Changing other mount points described in the /lib/init/fstab file are likely to cause general system failures, even on non-ZoL systems.

4.2 Read-only Mounts

(Resolved by mountall-2.49 in Ubuntu 14.04, Trusty Tahr.)

The "ro" mount flag is not always honored.

4.3 JBOD mode on hardware RAID implementations

The latest Ubuntu packages for Ubuntu 14.10 should fix these problems. Please try them if anything here affects you.

Some HBAs bring JBOD disks online asynchronously at power-on. Pool import fails if JBOD disks appear after the ZFS driver loads and checks the /etc/zfs/zpool.cache for the list of zpool members. The failure can be sporadic and happens most frequently on computers that use the mpt2sas driver.

Try these fixes in order:

  1. Upgrade the HBA firmware.
  2. Disable JBOD and export each disk as a single-element RAID-0 or RAID-1 volume.
  3. Put a sleep command in the /etc/init/mountall.conf file like this:
...
sleep 60
exec mountall --daemon $force_fsck $fsck_fix
...
Please note that the 
exec mountall --daemon $force_fsck $fsck_fix 
line should be present in the unmodified /etc/init/mountall.conf file

This means "wait sixty seconds before running mountall".  Tune the number up or down according to how much time it takes for the HBA to bring JBOD disks online.
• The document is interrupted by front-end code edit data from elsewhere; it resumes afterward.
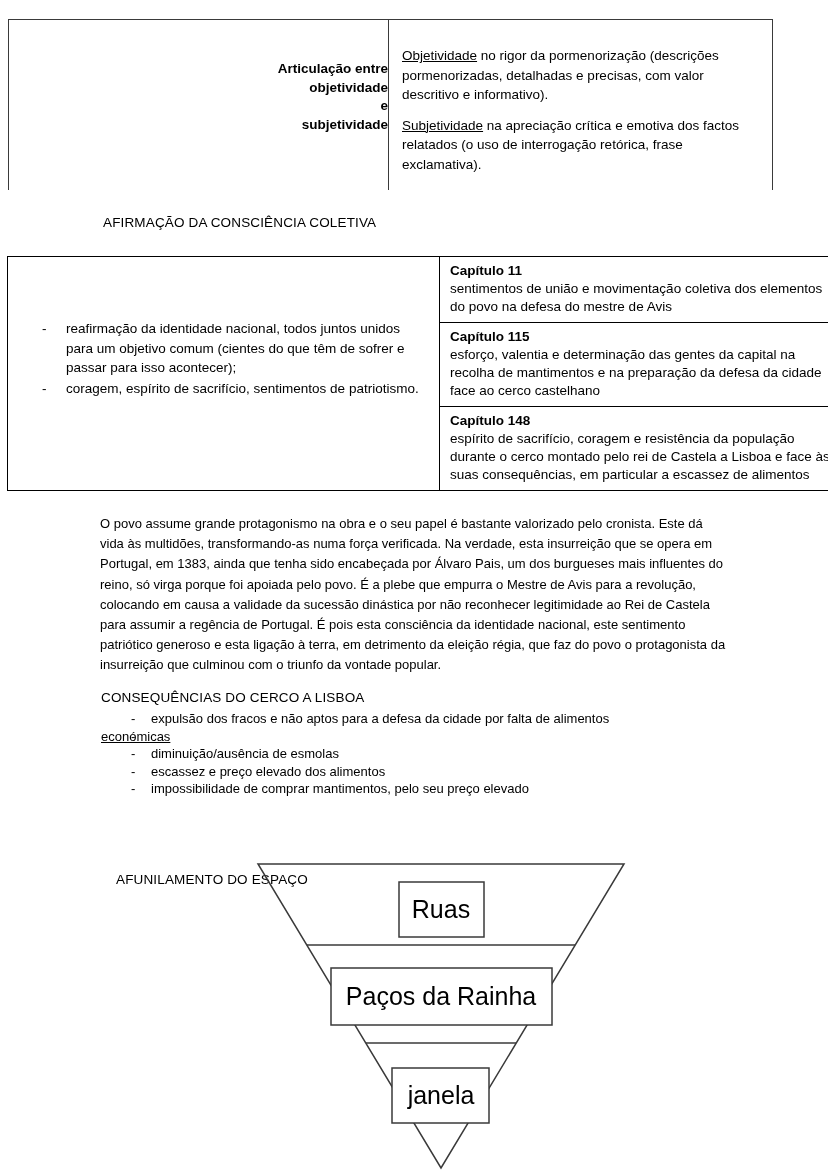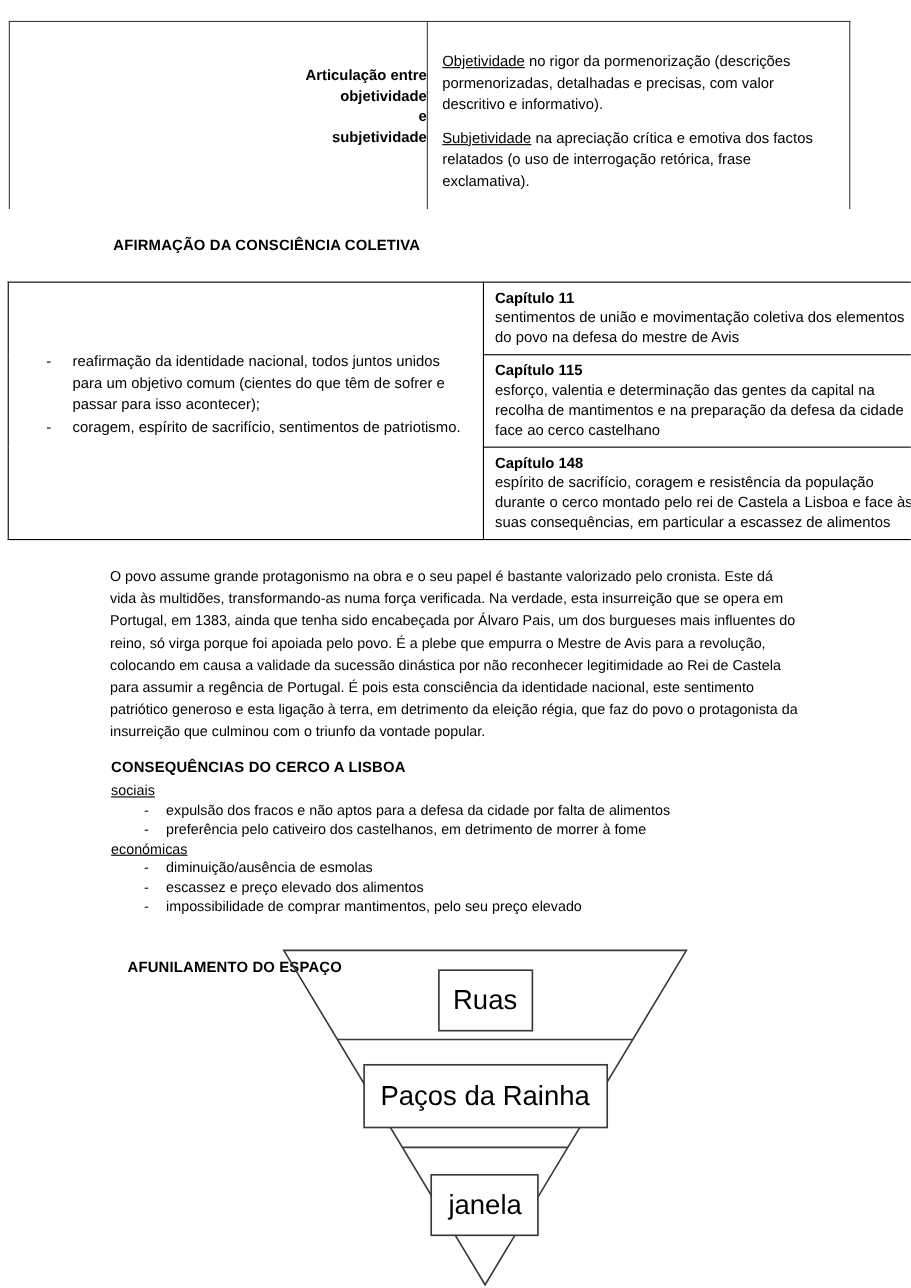"AFIRMAÇÃO DA CONSCIÊNCIA COLETIVA" .section-heading { font-weight: bold -> normal }
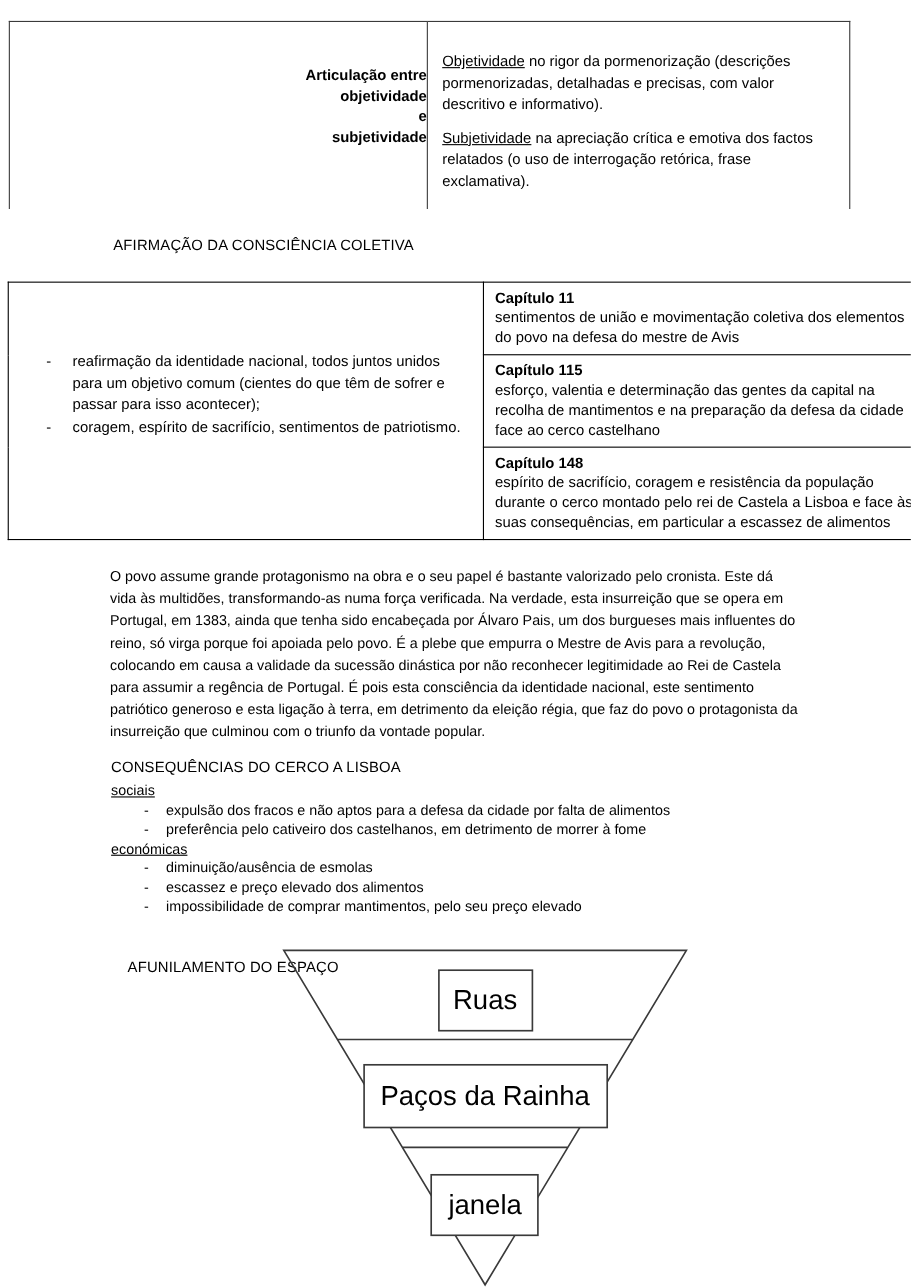"sociais" div.sub-label { html: <div>sociais</div> -> none }
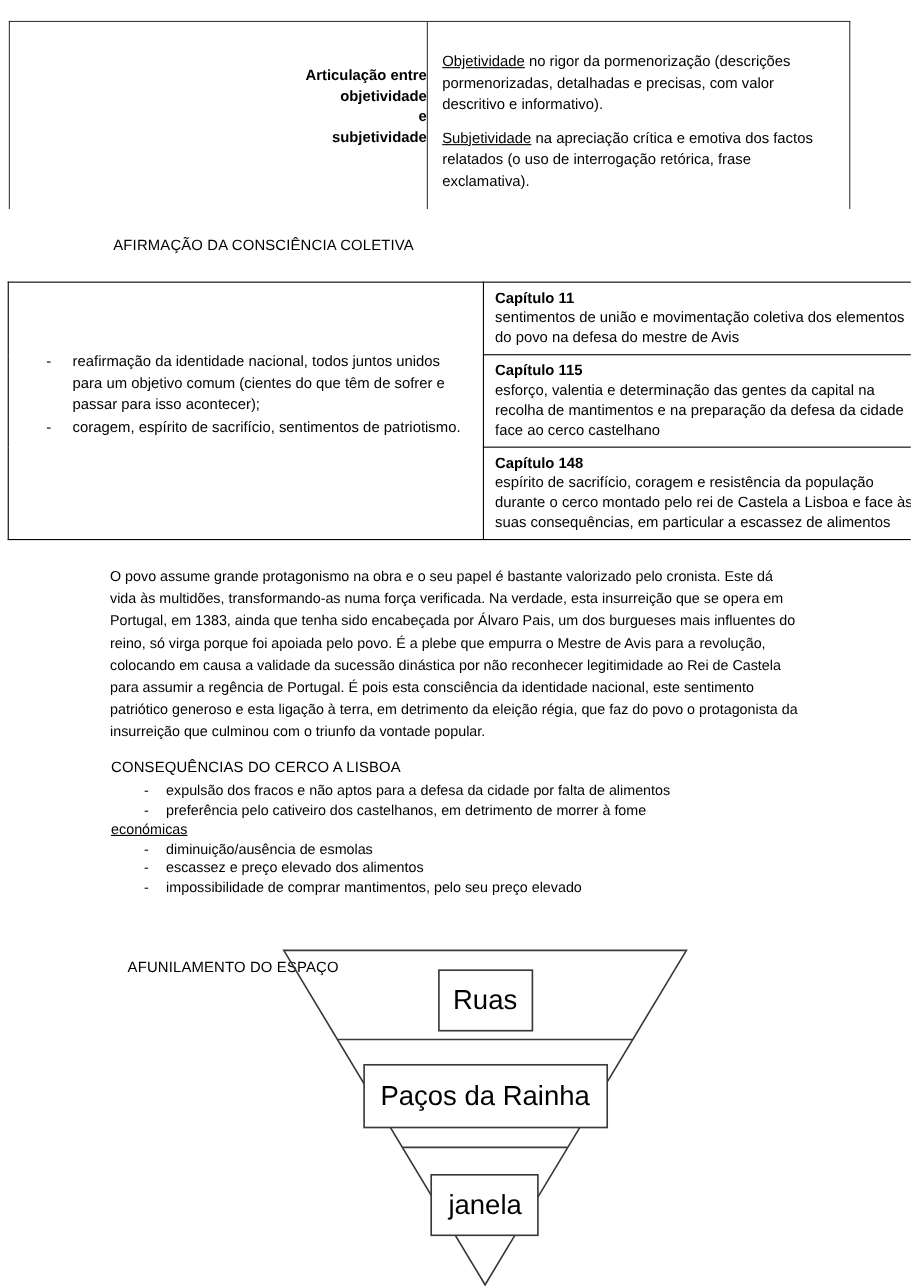"preferência pelo cativeiro dos" span { html: <span>preferência pelo cativeiro dos castelhanos, em detrimento de morrer à fome</span> -> none }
If a `sleep` command of sufficient length works, waiting for udev to create the devices may be a cleaner fix.  Save the following script as e.g. `/root/devicewait`:

####################################################################################
#!/bin/sh

waitavail() {
        date +"%D %T Checking devices..."
        count=0
        while [ true ]; do
               if [ -e ${diskdevdir}xxx1-part1 ] && [ -e ${xxx1-part9 ] && [ -e ${diskdevdir}xxx2-part1 ] && [ -e ${diskdevdir}xxx2-part9 ] && [ -e ${diskdevdir}xxx3-part1 ] && [ -e ${diskdevdir}xxx3-part9 ] && [ -e ${diskdevdir}xxx4-part1 ] && [ -e ${diskdevdir}xxx4-part9 ]
                then break;
                echo "loop"
                fi
                for file in /sys/block/sd* /sys/block/sd*/sd*; do udevadm test $file; done >/dev/null 2>&1
                printf "\r%s\r" "$(date +'%D %T Waiting on devices...')"
                sleep 1
                count=$((count+1))
                [ "$count" -gt 60 ] && break
        done
        if [ "$count" -gt 60 ]; then
                date +"%D %T Gave up checking devices."
        else
                date +"%D %T Done checking devices."
        fi
}

failsafedbus() {
        sleep 5
        /sbin/start dbus
        /sbin/start tty2
}

waitavail >/dev/tty1 2>&1
failsafedbus &
exit 0
############################################################################################

Make sure to chmod +x /root/devicewait. Then modify /etc/init/mountall.conf like this:

...
/root/devicewait # instead of fixed sleep 60

exec mountall --daemon $force_fsck $fsck_fix
...

This script causes the start of mountall to be delayed until the expected scsi-* devices have been created by udev (indicating the hardware is online). (Modify the script as necessary if you have differing device names).

So ultimately please notice that in the above /root/devicewait script, one MUST modify the values in the if statement of /root/devicewait as: change xxx1 to your 1st ZFS drive's ID change xxx2 to your 2nd ZFS drive's ID change xxx3 to your 3rd ZFS drive's ID change xxx3 to your 4th ZFS drive's ID ....... change xxxn to your nth ZFS drive's ID

and so on for all your ZFS drives in the pool you want to automount on boot. You must include ALL the drive ID filenames associated with ALL the drives in your ZFS arrays that you want to mount on boot. Note that in this example, I am including both partitions of each disk ID in the if statement. Since I had two partitions (part1 and part9) per ZFS disk this gave a total of eight disk IDs in the if statement of /root/deviceswait, for my four ZFS drives. Now this might be redundant and one might be able to just specify the disk IDs without partitions. In any case, the if statement of /root/deviceswait MUST test for the existence of ALL drives' IDs associated with the ZFS pool one would like to mount on boot. Note that one will have to modify the if statement of /root/deviceswait whenever disks are changed.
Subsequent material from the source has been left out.